> _TASK REQUIREMENTS_
From the entries that follow, copy exactly the lines beginning at the line holding "[393,193,436,209] here -> (134, 127) none" and continuing through the line holding "(172, 469) none".

(SOURCE DATA Opens)

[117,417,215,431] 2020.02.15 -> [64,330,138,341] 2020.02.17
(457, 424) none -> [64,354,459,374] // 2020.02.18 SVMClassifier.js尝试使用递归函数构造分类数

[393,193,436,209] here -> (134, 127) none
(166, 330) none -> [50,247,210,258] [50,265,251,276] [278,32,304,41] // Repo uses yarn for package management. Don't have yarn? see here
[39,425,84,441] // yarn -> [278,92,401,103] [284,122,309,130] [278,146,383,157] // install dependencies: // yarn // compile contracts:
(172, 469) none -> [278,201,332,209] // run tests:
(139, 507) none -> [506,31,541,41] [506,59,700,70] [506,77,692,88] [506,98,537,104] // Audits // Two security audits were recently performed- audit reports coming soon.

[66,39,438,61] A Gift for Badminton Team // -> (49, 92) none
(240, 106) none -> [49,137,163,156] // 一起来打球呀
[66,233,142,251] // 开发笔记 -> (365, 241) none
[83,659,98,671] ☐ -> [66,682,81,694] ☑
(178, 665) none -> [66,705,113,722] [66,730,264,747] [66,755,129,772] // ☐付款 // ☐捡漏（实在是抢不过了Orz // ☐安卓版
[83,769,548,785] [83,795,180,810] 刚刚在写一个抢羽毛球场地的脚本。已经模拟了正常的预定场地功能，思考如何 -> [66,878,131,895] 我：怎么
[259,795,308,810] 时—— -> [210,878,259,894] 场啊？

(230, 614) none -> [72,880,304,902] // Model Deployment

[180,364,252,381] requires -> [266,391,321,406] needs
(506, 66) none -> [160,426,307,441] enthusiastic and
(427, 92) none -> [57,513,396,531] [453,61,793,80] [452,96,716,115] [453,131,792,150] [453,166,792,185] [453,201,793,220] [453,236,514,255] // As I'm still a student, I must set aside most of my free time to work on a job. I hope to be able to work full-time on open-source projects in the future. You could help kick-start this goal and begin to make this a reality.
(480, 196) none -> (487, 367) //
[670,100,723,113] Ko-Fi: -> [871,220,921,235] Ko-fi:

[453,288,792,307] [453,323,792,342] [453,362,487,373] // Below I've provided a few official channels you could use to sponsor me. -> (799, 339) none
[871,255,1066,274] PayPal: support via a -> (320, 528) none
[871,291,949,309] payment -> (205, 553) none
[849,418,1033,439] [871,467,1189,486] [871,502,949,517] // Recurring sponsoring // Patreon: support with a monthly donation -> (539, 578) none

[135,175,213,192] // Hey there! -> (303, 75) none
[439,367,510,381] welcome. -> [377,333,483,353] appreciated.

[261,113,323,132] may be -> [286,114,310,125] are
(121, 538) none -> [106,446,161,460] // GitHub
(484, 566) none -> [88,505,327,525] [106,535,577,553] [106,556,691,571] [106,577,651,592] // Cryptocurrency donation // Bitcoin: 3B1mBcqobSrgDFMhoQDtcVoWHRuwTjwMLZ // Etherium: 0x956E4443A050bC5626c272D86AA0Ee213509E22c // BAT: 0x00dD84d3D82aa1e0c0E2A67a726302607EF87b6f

(SOURCE DATA Closes)

> _RESPONSE FOR THIS EXERCISE_
[393,193,436,209] here -> (134, 127) none
(166, 330) none -> [50,247,210,258] [50,265,251,276] [278,32,304,41] // Repo uses yarn for package management. Don't have yarn? see here
[39,425,84,441] // yarn -> [278,92,401,103] [284,122,309,130] [278,146,383,157] // install dependencies: // yarn // compile contracts:
(172, 469) none -> [278,201,332,209] // run tests:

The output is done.